Average Electric Bill in Kentucky

We dug into the U.S. Energy Information Administration’s data[1] to look at the average monthly electric bill for Kentucky residential households. These averages are for the full year of 2018, not any specific month of 2019, given that electricity usage & prices fluctuate month-to-month.

$123.57
average monthly residential electric bill in Kentucky
*This is 5% greater than the United States national average, which is $117.65.
10.60¢/kWh
average residential electric rate for households in Kentucky
*This is 17.6% less than the United States national average, which is 12.87¢/kWh.
1,166 kWh
average monthly residential electricity consumption in Alaska
*This is 27.6% greater than the national average (914 kWh) & the 6th highest in the U.S..
19th
Kentucky’s ranking for highest electric bill in the United States
*Relative to average monthly household income (3.19%), KY has the 6th highest electric bill in the U.S..

Why Are Electric Bills in Kentucky Comparatively High?

The two factors that make up the cost an electric bill are (1) cost and (2) consumption. Looking at each, it’s easy to notice the low electricity rates of Kentucky when compared to the national average (17.6%), but it’s even easier to notice the high rate of electricity consumption in the state (27.6%).

Reasons for Low Electricity Rates in Kentucky

Even though the electricity rates in Kentucky are much lower than the national average (17.6%), it’s important to understand what makes electricity more or less expensive. The factors affecting this number are:

  1. Supply – an increase in the supply of energy brings costs down. For example, weather events such as high amounts of rain or high wind speeds can temporarily increase the supply of energy where there are hydropower plants or wind turbines to take advantage, and as a result, lower electricity rates.
  2. Demand – an increase in the demand for energy causes costs to rise. This is because the use of more costly fuels, such as natural gas, help “fill in” for the rise in demand. For example, a heat wave might temporarily increase the demand for cooling and the subsequent need for fuels, and as a result, raise electricity rates.

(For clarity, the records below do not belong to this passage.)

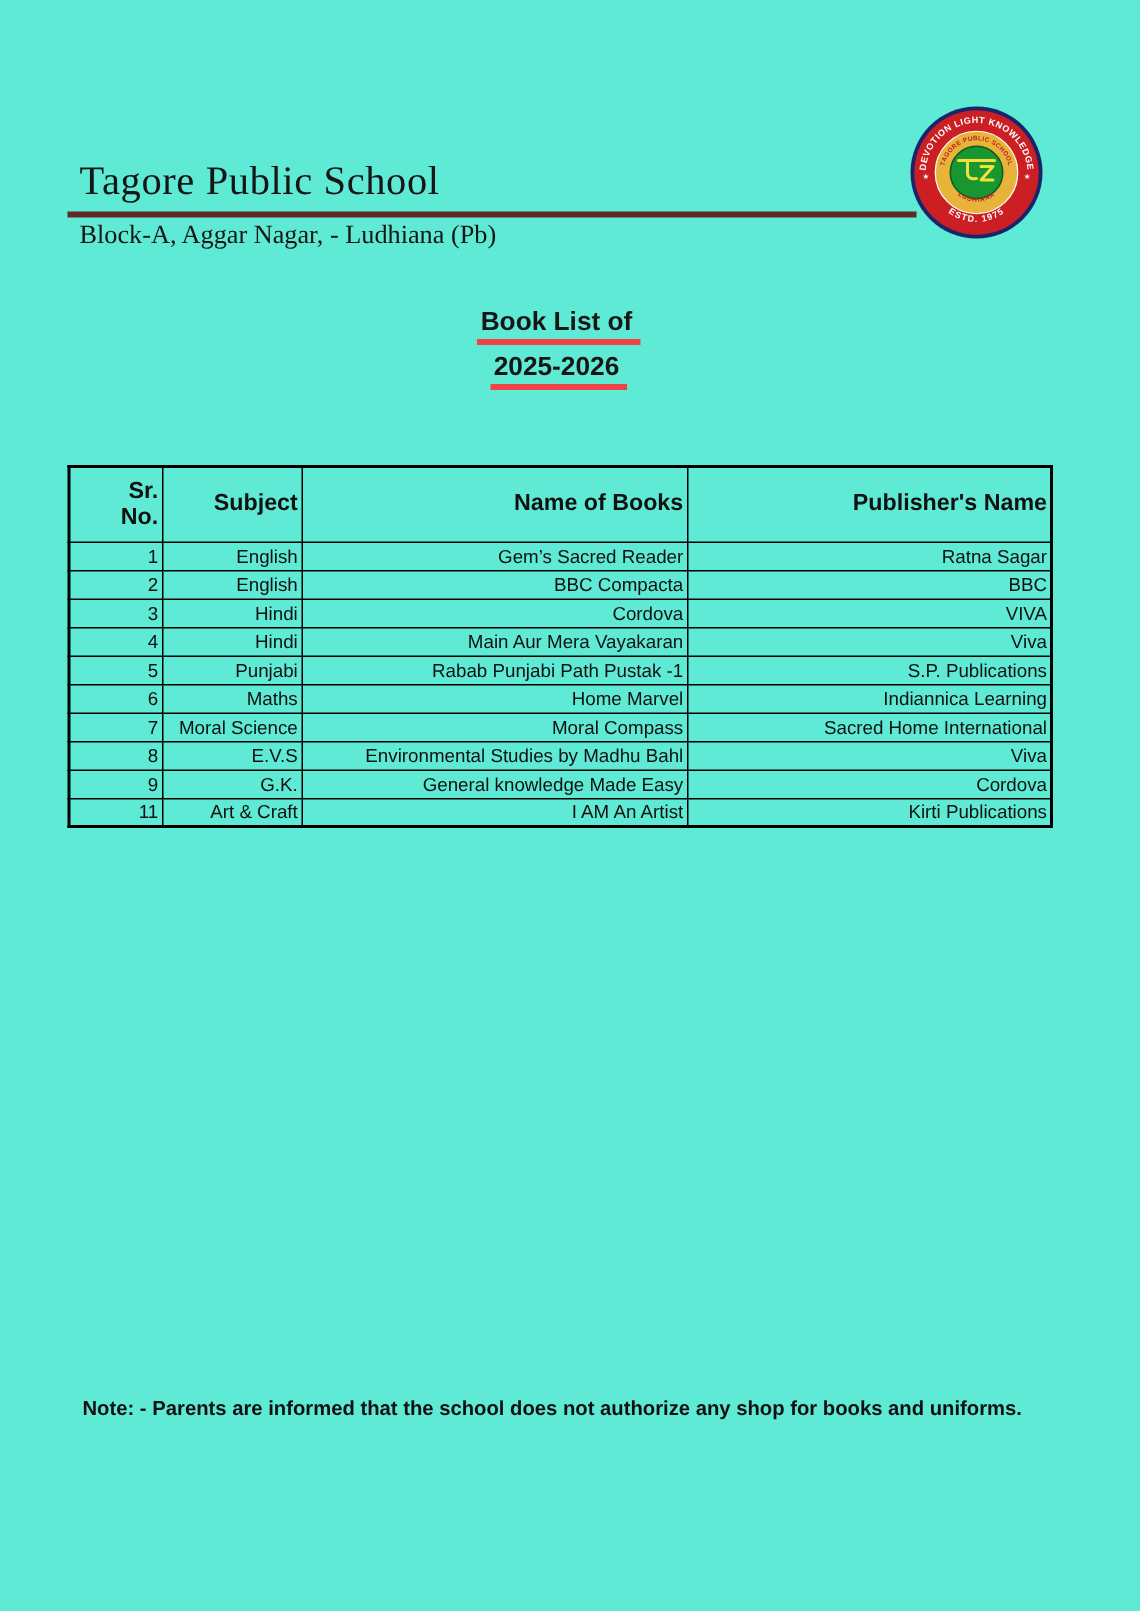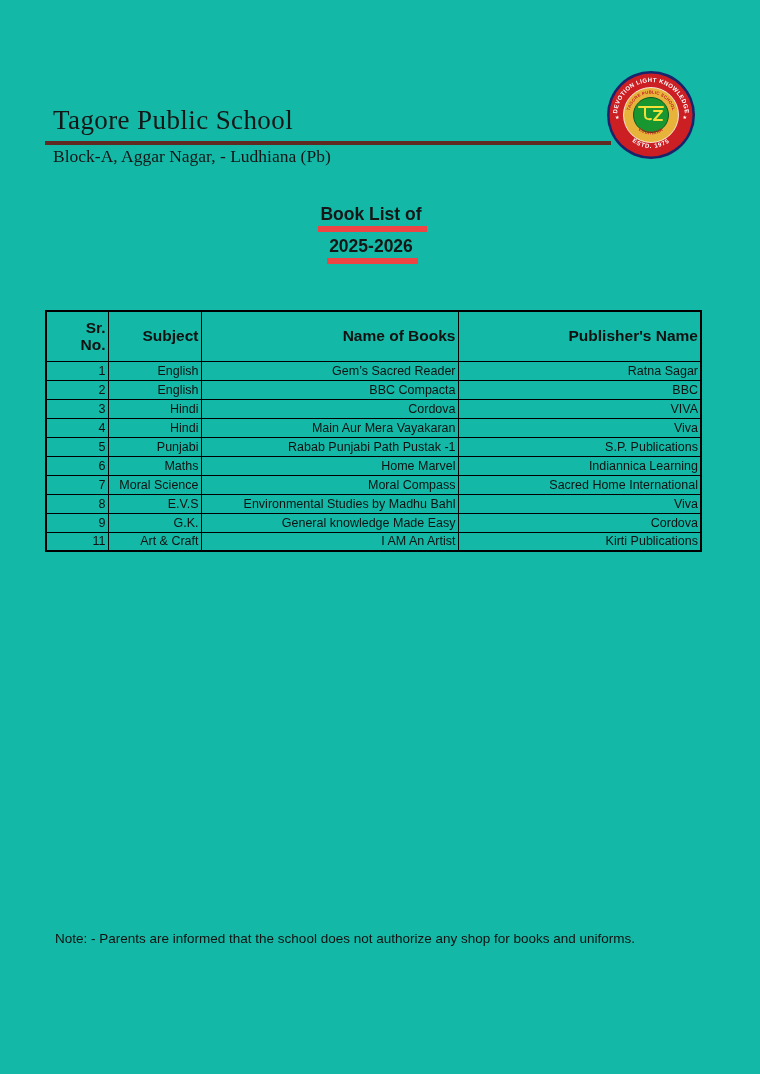"Tagore Public School" .page { background: #14b8a6 -> #5eead4 }
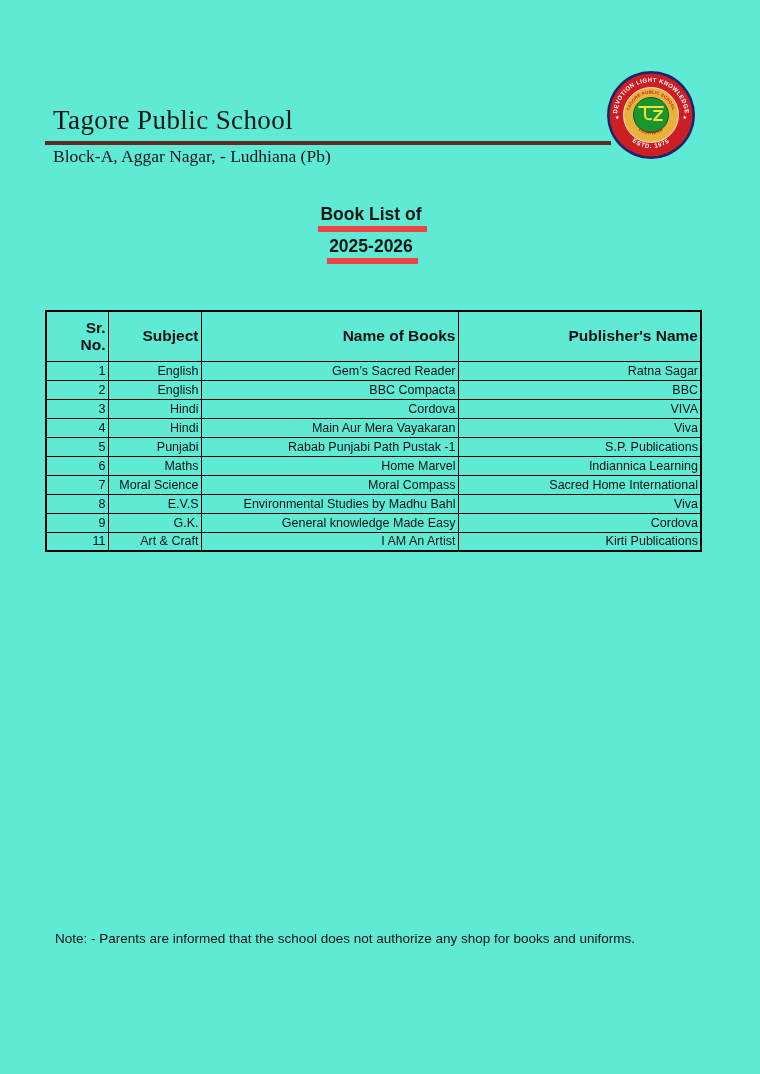"Book List of" .doc-title .u { border-bottom: 6px solid #ef4444 -> 4px solid #ef4444 }
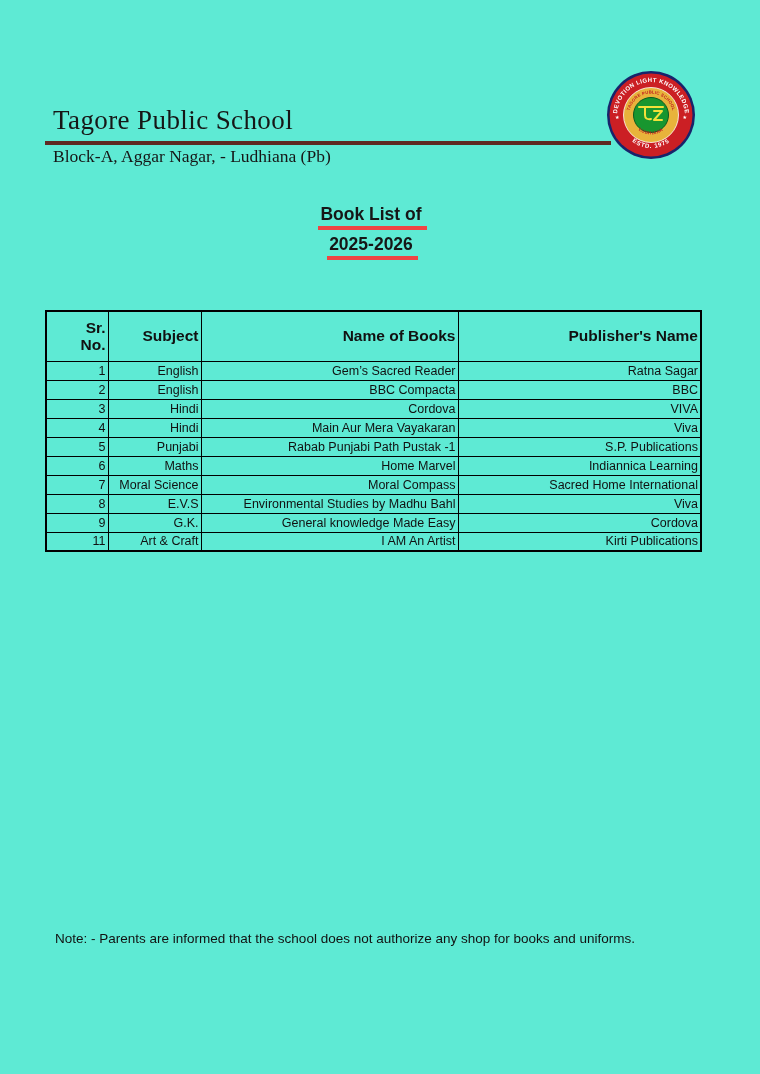"Note: - Parents are informed" .note { font-weight: normal -> bold }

Additional factors that impact electricity rates include state & federal regulations, global markets and even financial speculation.

Reasons for High Electricity Consumption in Kentucky

And given that Kentucky residents consume much more electricity than most other states (27.6%), it’s important to understand exactly what electricity is used for. The EIA looked at the end uses of electricity in the average American household and found the following breakdown:

NOTE

“Other uses” includes small electric devices, heating elements, exterior lights, outdoor grills, pool and spa heaters, backup electricity generators, and motors not listed above. Does not include electric vehicle charging.

Tips for Lowering Electric Bill

  • Reduce space heating/cooling – given that heating & cooling make up a large part of the average electric bill, increasing energy efficiency in this area can have arguably the biggest impact on your bill. Here are some things you can do to reduce your usage in this area:
    • Use a programmable thermostat (can reduce heating/cooling by ~10%)
    • Use extra insulation
    • Dress up/down to the temperature
    • Replace your air filter more often
    • Check seals on windows/doors/appliances for openings/leaks
  • Reduce water heating – one of the next biggest portions of the average electric bill is from water heating, which can be reduced by showering at lower temperatures, taking shorter hot showers and by lowering the temperature on the water heater itself (ideally to 120 degrees Fahrenheit).
  • Adjust fridge & freezer temperatures – ideally, your fridge should be at 38 degrees and your freezer at 5 degrees Fahrenheit.

Where Does Kentucky Get Its Electricity From?

‘Limited’ is how I’d describe Kentucky’s electricity sources. While the state does draw electricity from a multitude of sources, such as natural gas, ethanol, and biomass, coal runs the show in Kentucky. In fact, Kentucky is the fifth-largest coal producer in the nation, according to the EIA.

The EIA also reports that, in 2018, 75% of Kentucky’s electricity was generated by coal. However, the state does take advantage of hydroelectric installations, and 6% of the state’s electricity was generated by hydroelectric means.